Task:
What you give back must match the data below character for character.

Version difference data
"""

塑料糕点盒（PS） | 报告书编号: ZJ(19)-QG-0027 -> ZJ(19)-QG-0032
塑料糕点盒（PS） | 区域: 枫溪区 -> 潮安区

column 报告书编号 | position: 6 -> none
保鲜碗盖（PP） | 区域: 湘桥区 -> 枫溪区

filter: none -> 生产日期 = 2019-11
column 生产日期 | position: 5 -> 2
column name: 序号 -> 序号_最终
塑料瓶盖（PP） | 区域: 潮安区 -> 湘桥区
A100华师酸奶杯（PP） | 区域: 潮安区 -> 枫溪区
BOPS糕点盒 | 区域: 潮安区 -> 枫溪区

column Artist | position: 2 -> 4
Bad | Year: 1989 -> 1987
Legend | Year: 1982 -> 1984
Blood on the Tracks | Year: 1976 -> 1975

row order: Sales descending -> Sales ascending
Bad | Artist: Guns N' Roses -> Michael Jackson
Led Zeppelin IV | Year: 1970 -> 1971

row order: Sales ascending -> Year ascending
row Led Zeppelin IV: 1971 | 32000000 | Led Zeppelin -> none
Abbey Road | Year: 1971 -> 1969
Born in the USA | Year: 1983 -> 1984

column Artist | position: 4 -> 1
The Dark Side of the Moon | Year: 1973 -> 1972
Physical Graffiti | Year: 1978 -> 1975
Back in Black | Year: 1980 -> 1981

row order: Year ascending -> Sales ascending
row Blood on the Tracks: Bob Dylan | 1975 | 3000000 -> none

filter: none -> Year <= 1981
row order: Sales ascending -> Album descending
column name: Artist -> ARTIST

"""

Response area:
塑料糕点盒（PS） | 报告书编号: ZJ(19)-QG-0027 -> ZJ(19)-QG-0032
塑料糕点盒（PS） | 区域: 枫溪区 -> 潮安区

column 报告书编号 | position: 6 -> none
保鲜碗盖（PP） | 区域: 湘桥区 -> 枫溪区

filter: none -> 生产日期 = 2019-11
column 生产日期 | position: 5 -> 2
column name: 序号 -> 序号_最终
塑料瓶盖（PP） | 区域: 潮安区 -> 湘桥区
A100华师酸奶杯（PP） | 区域: 潮安区 -> 枫溪区
BOPS糕点盒 | 区域: 潮安区 -> 枫溪区

column Artist | position: 2 -> 4
Bad | Year: 1989 -> 1987
Legend | Year: 1982 -> 1984
Blood on the Tracks | Year: 1976 -> 1975

row order: Sales descending -> Sales ascending
Bad | Artist: Guns N' Roses -> Michael Jackson
Led Zeppelin IV | Year: 1970 -> 1971

row order: Sales ascending -> Year ascending
row Led Zeppelin IV: 1971 | 32000000 | Led Zeppelin -> none
Abbey Road | Year: 1971 -> 1969
Born in the USA | Year: 1983 -> 1984

column Artist | position: 4 -> 1
The Dark Side of the Moon | Year: 1973 -> 1972
Physical Graffiti | Year: 1978 -> 1975
Back in Black | Year: 1980 -> 1981

row order: Year ascending -> Sales ascending
row Blood on the Tracks: Bob Dylan | 1975 | 3000000 -> none

filter: none -> Year <= 1981
row order: Sales ascending -> Album descending
column name: Artist -> ARTIST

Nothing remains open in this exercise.